Qualche settimana fa, un bel trio s'è presentato al Cinema Cappuccini, in
quella suggestiva piazzetta tra il livello del mare e le antenne del Righi: Elena, Marigrade ed io, col solito ritardo snobistico, siamo pronti. In
programma il discusso "Birdman" (2014), del regista messicano,
classe '63, Alejandro González Iñárritu. Pluripremiato agli Oscar, ma non solo,
è riuscito nella stravagante ed inaspettata impresa di trasformare tutti in
critici cinematografici d'essai, cresciuti ad Altman o a Tim Van Patten
che si fosse...!? (ma sì, dai, grandissima quella serie!)

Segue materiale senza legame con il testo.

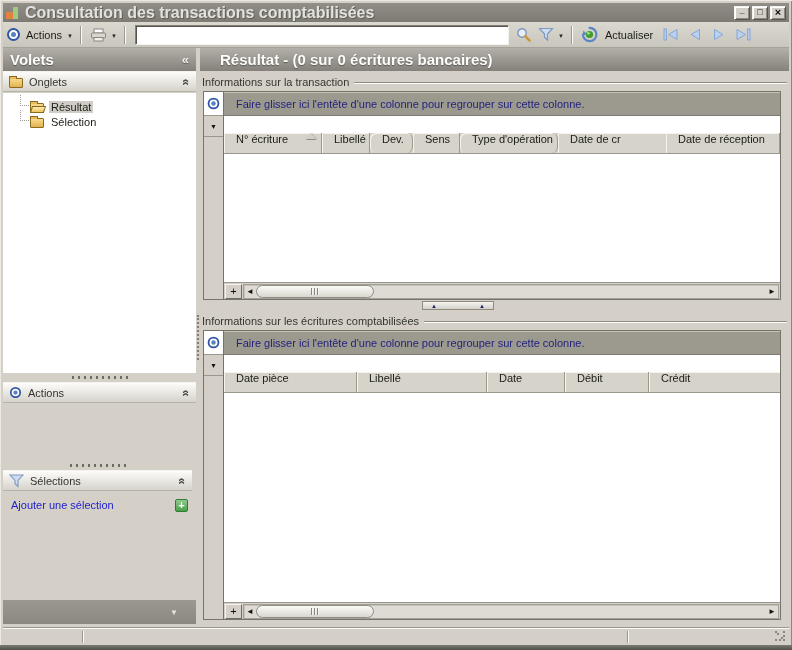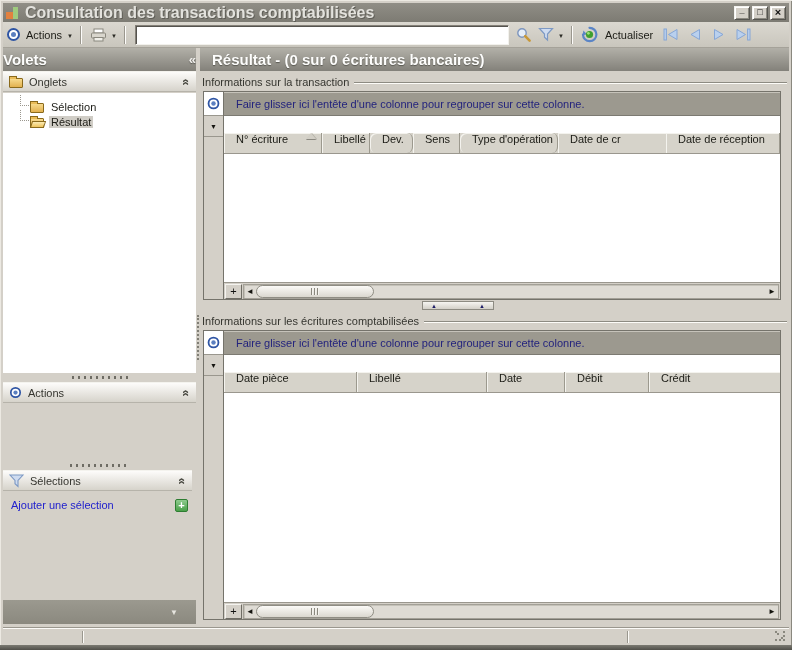"Volets" .big-header { padding: 0 0 -> 0 7px }
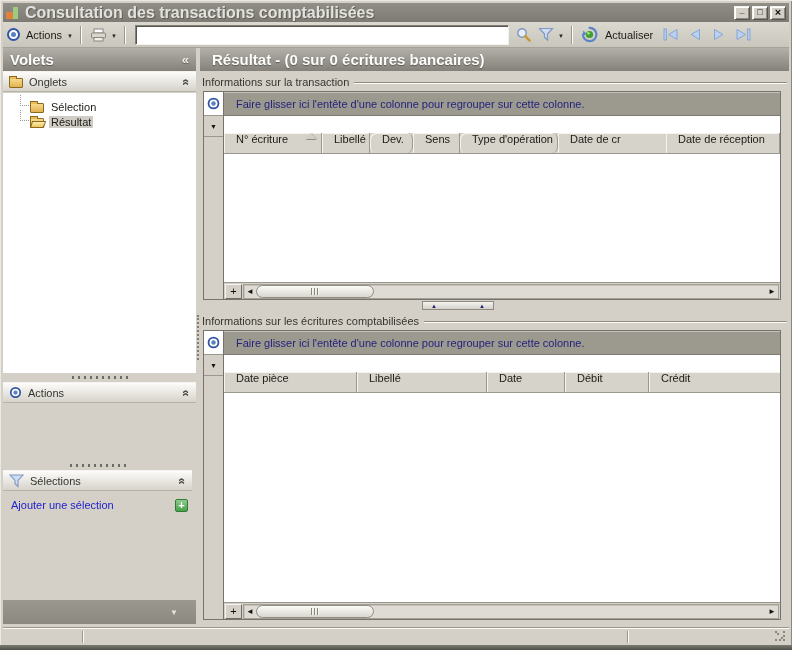"Résultat - (0 sur 0" #result-header { padding: 0 12px -> 0 20px }
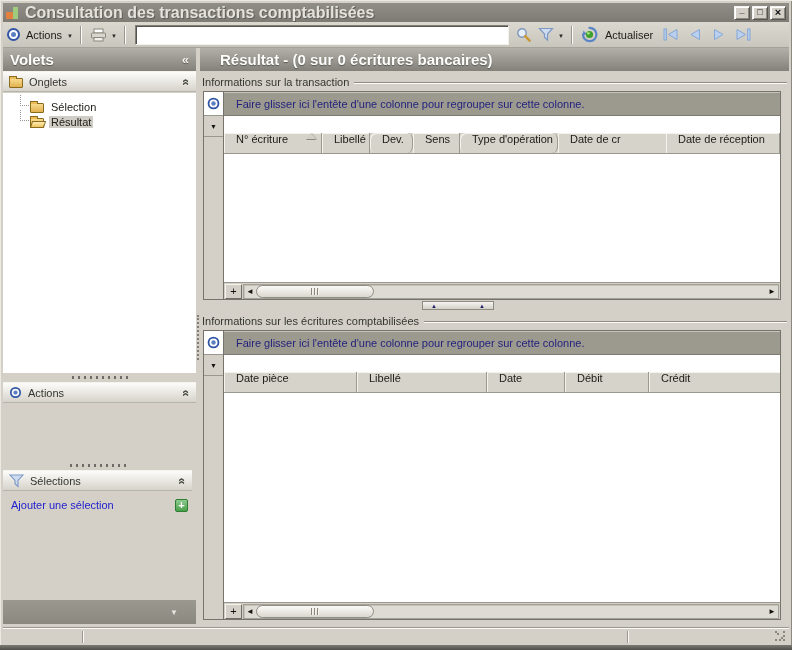"Sélection" div.tree-item { order: before "Résultat" -> after "Résultat" }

Molti scettici, una massa enorme di gente acuta pronta a non farsi prendere per
il naso dall'ammiccante scioglievolezza di questa pellicola affettatta e
"un po' paraculo". Ma anche una schiera di entusiasti ancora con gli
occhi avvolti in questa girandola ritmata da una batteria che non lascia scampo
per tutti i 120 minuti. Io, che in fondo sono l'unico vero divo, penso che ci
sia modo e modo di essere astuti. Niente di nuovo portato sullo schermo dal
regista che, d'altronde, ha sempre saputo toccare le corde giuste, spesso per
nulla melodiche e solleticanti (anzi), sin dagli esordi. Ciò che di profondo,
pesante, enorme, possa annidarsi dietro la cortina di un teatro è stato
mostrato da tanti (quasi tutti), riporto a caso, ché ho sonno: Allen, Altman, Bogdanovich, recentemente Polanski. Altrettanti hanno raccontato di stelle
cadute poiché schiave di sé, a causa dell'insollevabile
trofeo caricata sulla propria figura, comunque di bronzo ed ormai ossidato, che
diviene zavorra artistica ed esistenziale. Gli ingredienti sono questi ed
altri. Però la cottura e la messa in tavola, "ragassi, non
scherziamo, è roba d'Iñárritu, eh!". Senza se e senza ma, una pellicola
affascinante, che vince a mani basse perché fatta di una grana diversa da
quelle che la circondano. A parte le fotoromantiche sequenze sul
terrazzino del teatro newyorkese, in cui è interamente ambientato questo film
(alla faccia degli uomini uccello che imperversano la megalopoli e le
multisale), che risentono in effetti di un allestimento teenegeriale un
po' fuori luogo (ma è anche vero che, ormai, tra facebook e twitter,
i veri super eroi, anzi poteri, di oggi; mostro con faccia da pio e ali di
libro); dicevo che, a parte queste piccole defiances, la pellicola regge tutto l'ambaradan. Per
nulla scontato che un film così piaccia a tutti, da qui la mia ironia iniziale.
Sulla carta, anzi à la carte, dubito che qualcuno possa scegliere questo
piatto: rullante, ma non fast, vitale ma non bio. Ed invece, questo
hamburger di carne chianina d'alta qualità, complice un cast più che convincente
(Michael Keaton in cima, Edward Norton e Naomi Watts spalle perfette), può
davvero soddisfare tutti. Grande esercizio di stile, un laboratorio intensivo,
nei fondali del teatro e dell'uomo. Già visti pianisequenza volanti,
gente che entra ed esce parlando; però mai ascoltati con bassi così
potenti ed acuti così graffianti, dolby surround visivo che, per quanto
punti il petto in fuori, ho trovato azzeccati.
Altro peccato veniale, forse, il finale ridondante, reiterato; ma come scrivo
spesso, quasi sempre è sintomo di coraggio, a volte di arroganza, altre di
ignoranza; in questo caso, al regista sarà tremata un po' la mano, annusato il
profumo di gloria, ma s'è trattato di un piccolo sfarfallio trascurabile, in
una drum-comico-tragica, una ballata rock-surreale che auguri a tutti di
giudicare.
Gioca facile; ma, dopotutto, basta andare con tenacia sulla fascia e
passarla elegantemente al centro, perché arrivi il centravanti di sfondamento e
si esibisca in una rovesciata, per portare a casa l'ottimo risultato. Avercene.